PENGARUH UDARA TERHADAP NYALA API

A.   Tujuan: Mengetahui pengaruh udara pada nyala api

B.   Pendahuluan

  1.  Rumusan Masalah
    Apakah api bisa menyala tanpa udara?
  2.  Dasar Teori
    Api sebenarnya merupakan hasil dari reaksi kimia, yaitu suatu proses perubahan dari suatu zat kimia ke zat kimia lain. Api terjadi ketika ada reaksi kimia antara suatu bahan bakar dan oksigen. Bahan bakar ini bisa bermacam-macam, misalnya bensin, minyak tanah, atau bahkan kayu. Proses ini biasa dikenal dengan nama oksidasi.
    Dalam udara yang kita hirup, sebagian besarnya mengandung nitrogen, dengan oksigen sekitar 20%, dan sebagian kecilnya zat-zat lain. Ada beberapa cara proses pemadaman api. Kita dapat menghilangkan sumber bahan bakar pembakaran, misalnya kayu atau materi apapun yang menjadi bahan bakar.
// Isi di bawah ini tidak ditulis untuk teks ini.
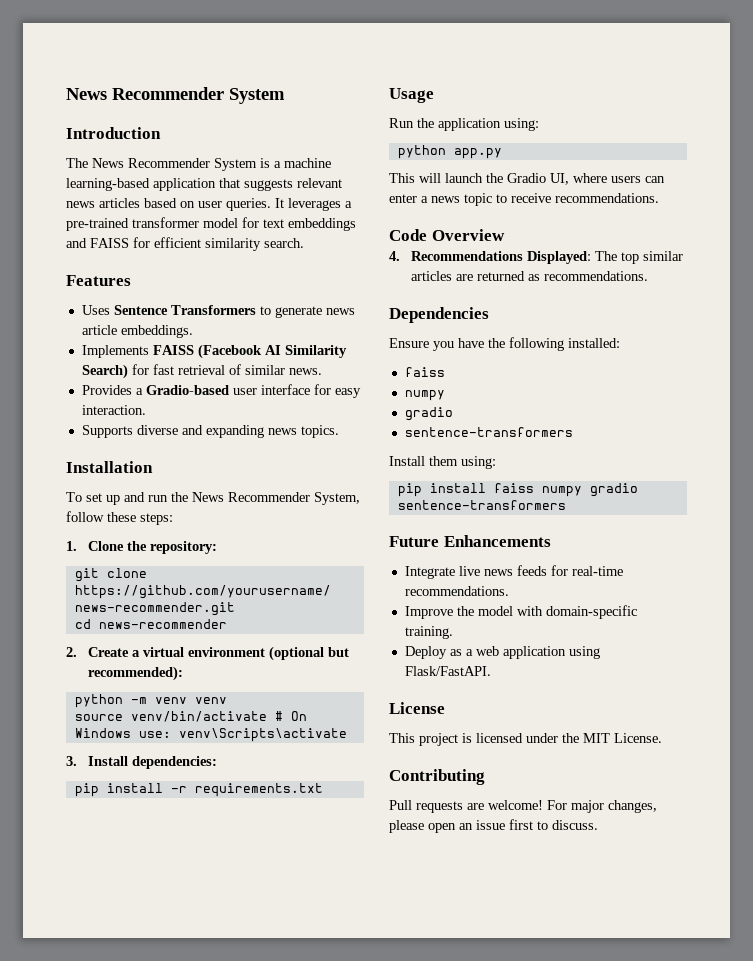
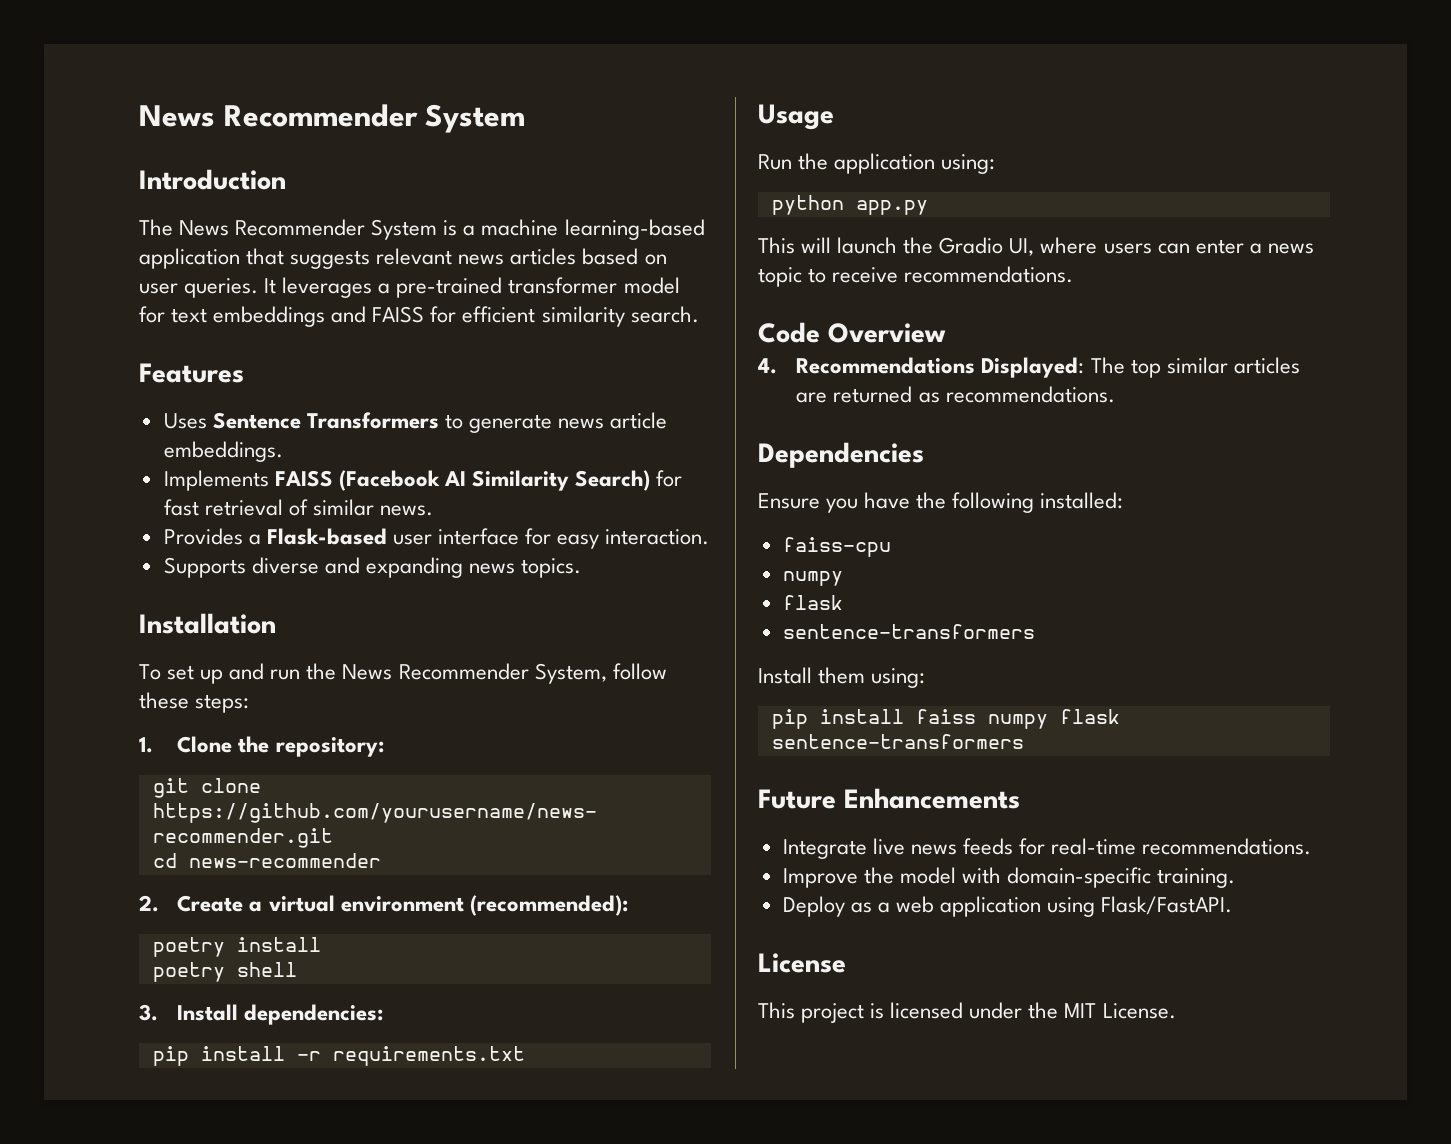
- Provides a Gradio-based user interface for easy interaction.
+ Provides a Flask-based user interface for easy interaction.
- 2. Create a virtual environment (optional but recommended):
- python -m venv venv
- source venv/bin/activate # On Windows use: venv\Scripts\activate
+ 2. Create a virtual environment (recommended):
+ poetry install
+ poetry shell
  Ensure you have the following installed:
- faiss
+ faiss-cpu
  numpy
- gradio
+ flask
- pip install faiss numpy gradio sentence-transformers
+ pip install faiss numpy flask sentence-transformers
- Contributing
- Pull requests are welcome! For major changes, please open an issue first to discuss.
Kita dapat menghilangkan oksigen di sekitar pembakaran dengan cara menutupi sumber api sepenuhnya atau mengganti udara di sekitar pembakaran dengan karbon dioksida. Contohnya adalah saat kita menutupkan gelas kaca pada lilin yang menyala, lilin akan menyala selama oksigen masih tersedia. Namun, saat oksigen di lingkungan habis, api akan padam. Cara lain adalah dengan menurunkan suhu api sehingga lebih cepat menghilangkan panas daripada pembentukannya. Cara paling mudah adalah dengan air.
  3.  Hipotesis
    Api membutuhkan udara agar tetap bisa menyala.
  4.  Variabel kontrol: jenis dan ukuran lilin
     Variabel bebas: pasokan udara
     Variabel terikat: waktu nyala api

C.   Alat dan Bahan

  1.   Lilin dengan ukuran sama (3 batang)
  2.   Gelas berukuran besar, sedang, dan kecil
  3.   Stopwatch
  4.   Korek api

D.   Langkah Kerja

  1.   Letakkan lilin dengan tegak, nyalakan api menggunakan korek api.
  2.   Tutuplah lilin menggunakan gelas kecil.
  3.   Ukurlah waktu yang dibutuhkan hingga api padam.
  4.   Catat hasil pengukuran pada tabel pengamatan.
  5.   Ulangi langkah 2 – 4 dengan menggunakan gelas sedang dan juga gelas besar.

E.   Hasil Pengamatan

F.   Analisis Data
Makin besar gelas, makin lama api menyala. Hal ini karena gelas besar menampung udara yang lebih banyak sehingga kandungan oksigen di dalamnya juga banyak. Karena mendapatkan pasokan oksigen yang banyak, api dapat menyala lebih lama. Sementara itu, gelas yang kecil menampung oksigen yang sehingga api cepat padam. Hal ini menunjukkan api tidak bisa menyala bila tidak ada udara.

G.   Kesimpulan
Api membutuhkan udara untuk tetap menyala.